- _Work task_
Apart from the pictures, print the data below exactly as given.

(Dataset records)
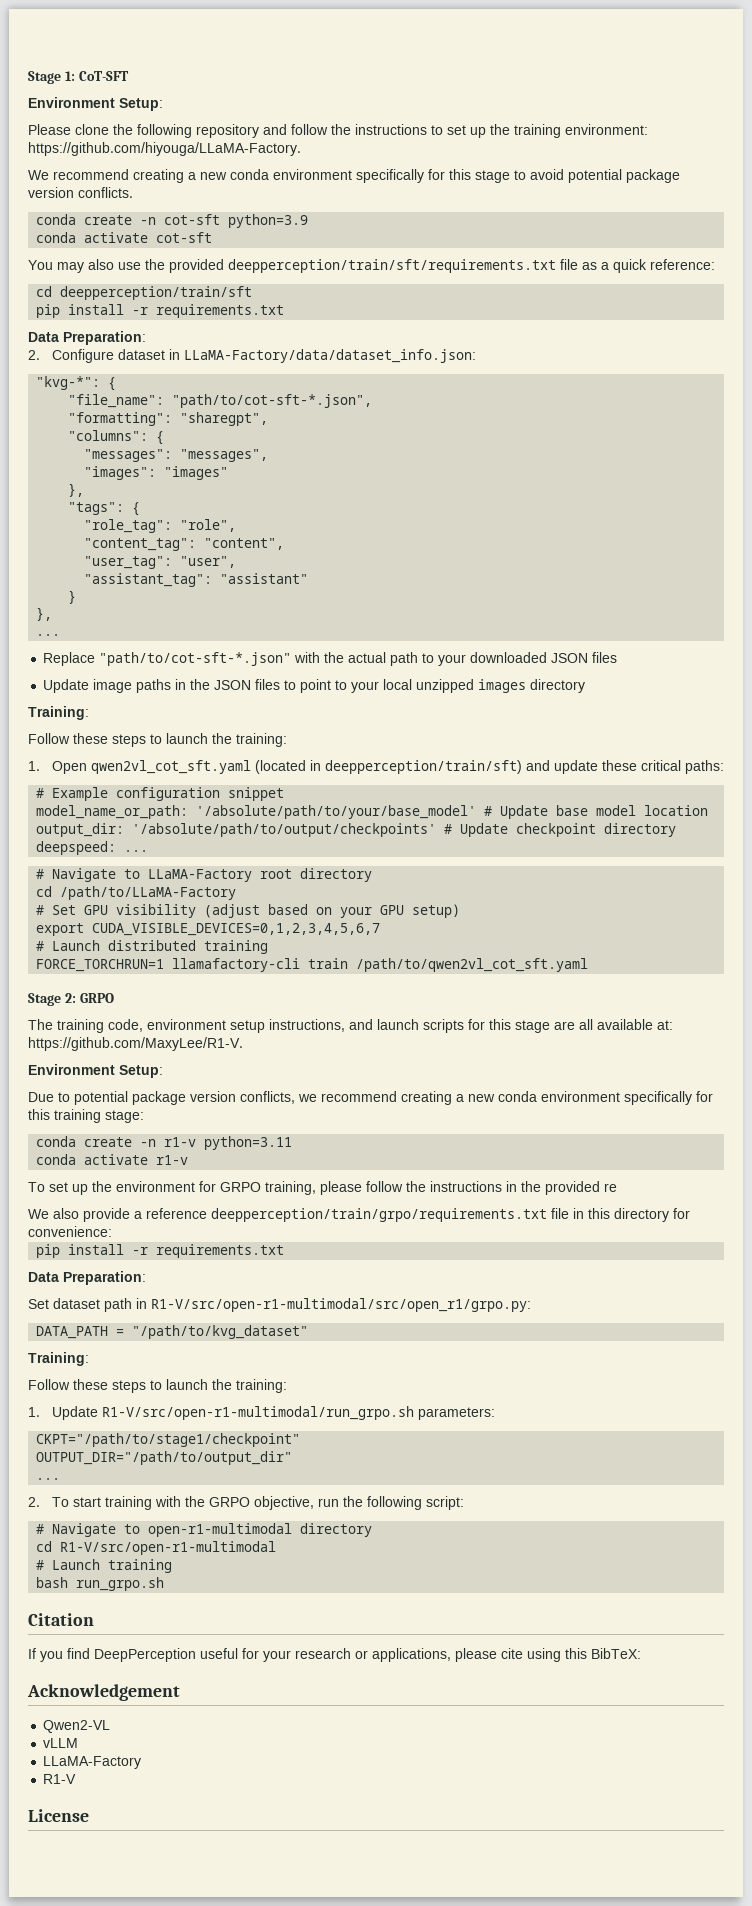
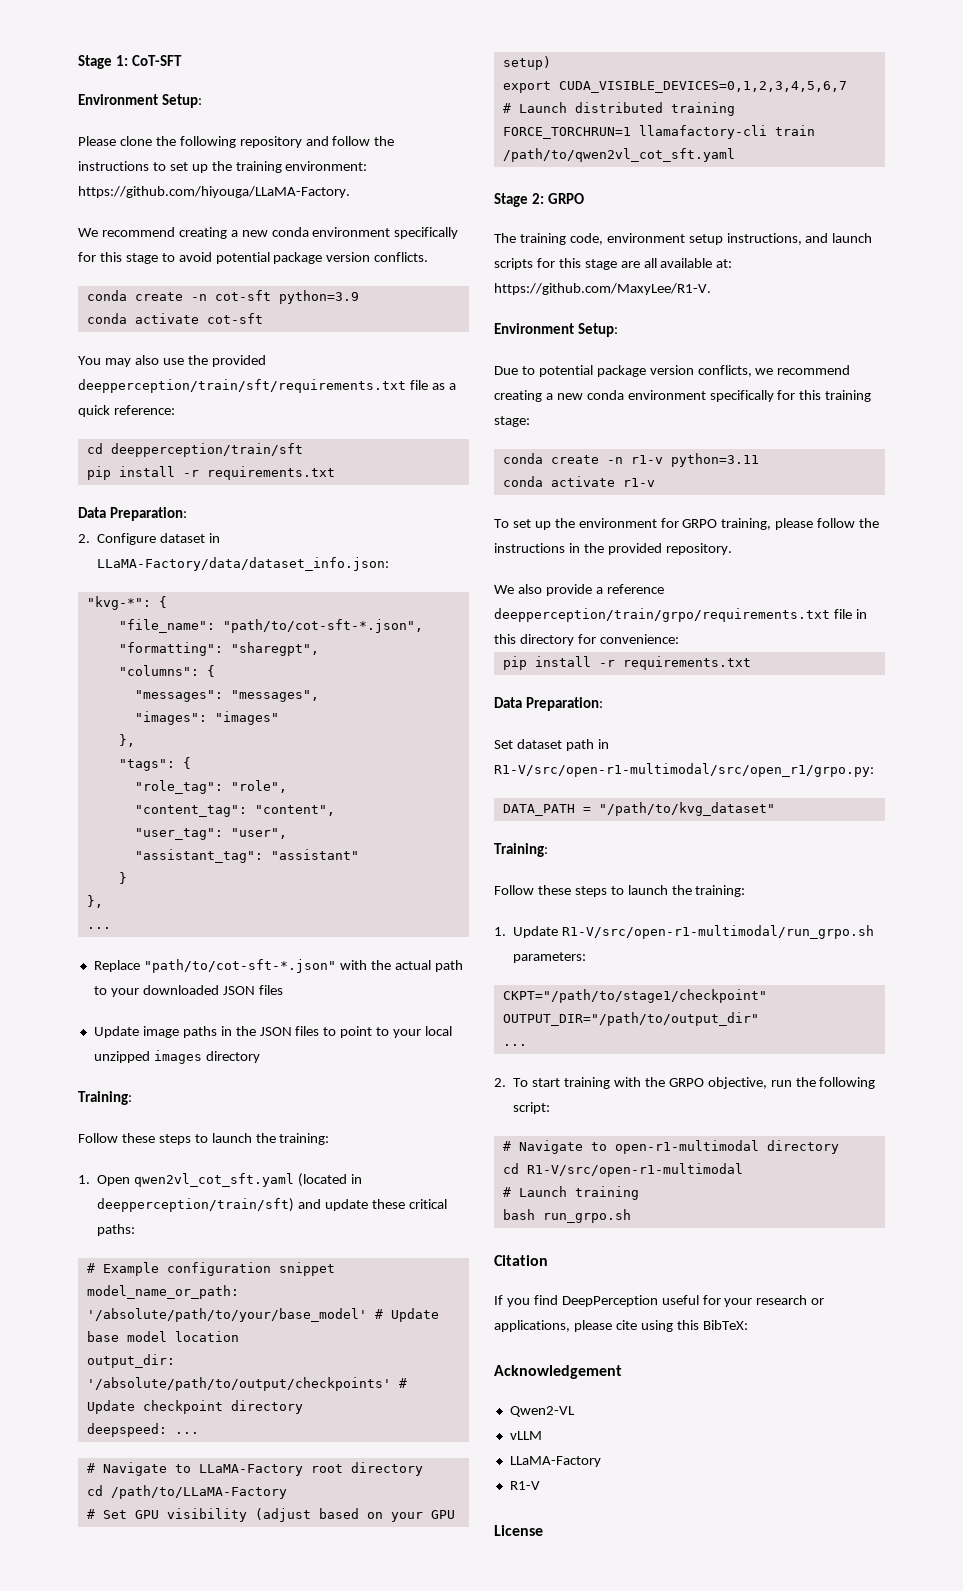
- To set up the environment for GRPO training, please follow the instructions in the provided re
+ To set up the environment for GRPO training, please follow the instructions in the provided repository.

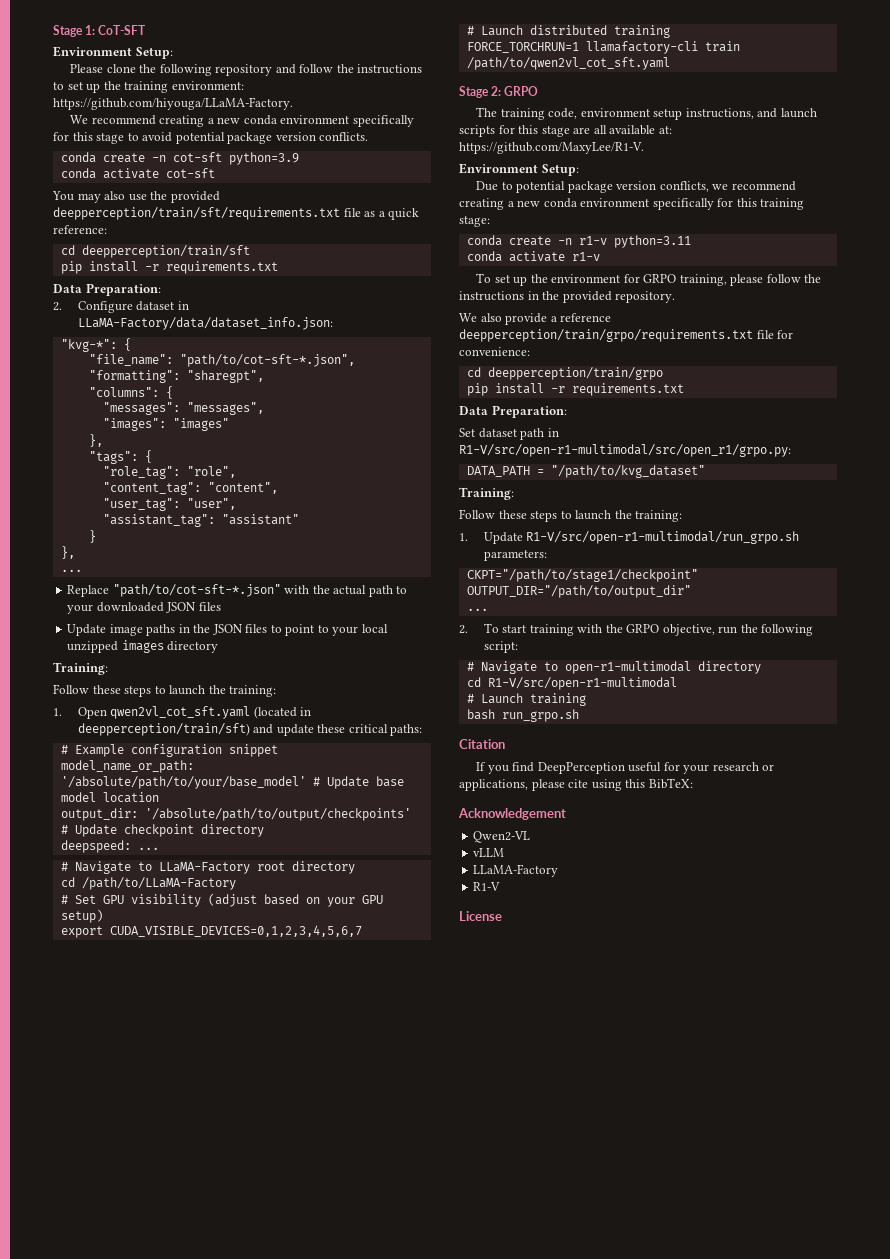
- We also provide a reference deepperception/train/grpo/requirements.txt file in this directory for convenience:
+ We also provide a reference deepperception/train/grpo/requirements.txt file for convenience:
+ cd deepperception/train/grpo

- _Solution for this exercise_
- To set up the environment for GRPO training, please follow the instructions in the provided re
+ To set up the environment for GRPO training, please follow the instructions in the provided repository.

- We also provide a reference deepperception/train/grpo/requirements.txt file in this directory for convenience:
+ We also provide a reference deepperception/train/grpo/requirements.txt file for convenience:
+ cd deepperception/train/grpo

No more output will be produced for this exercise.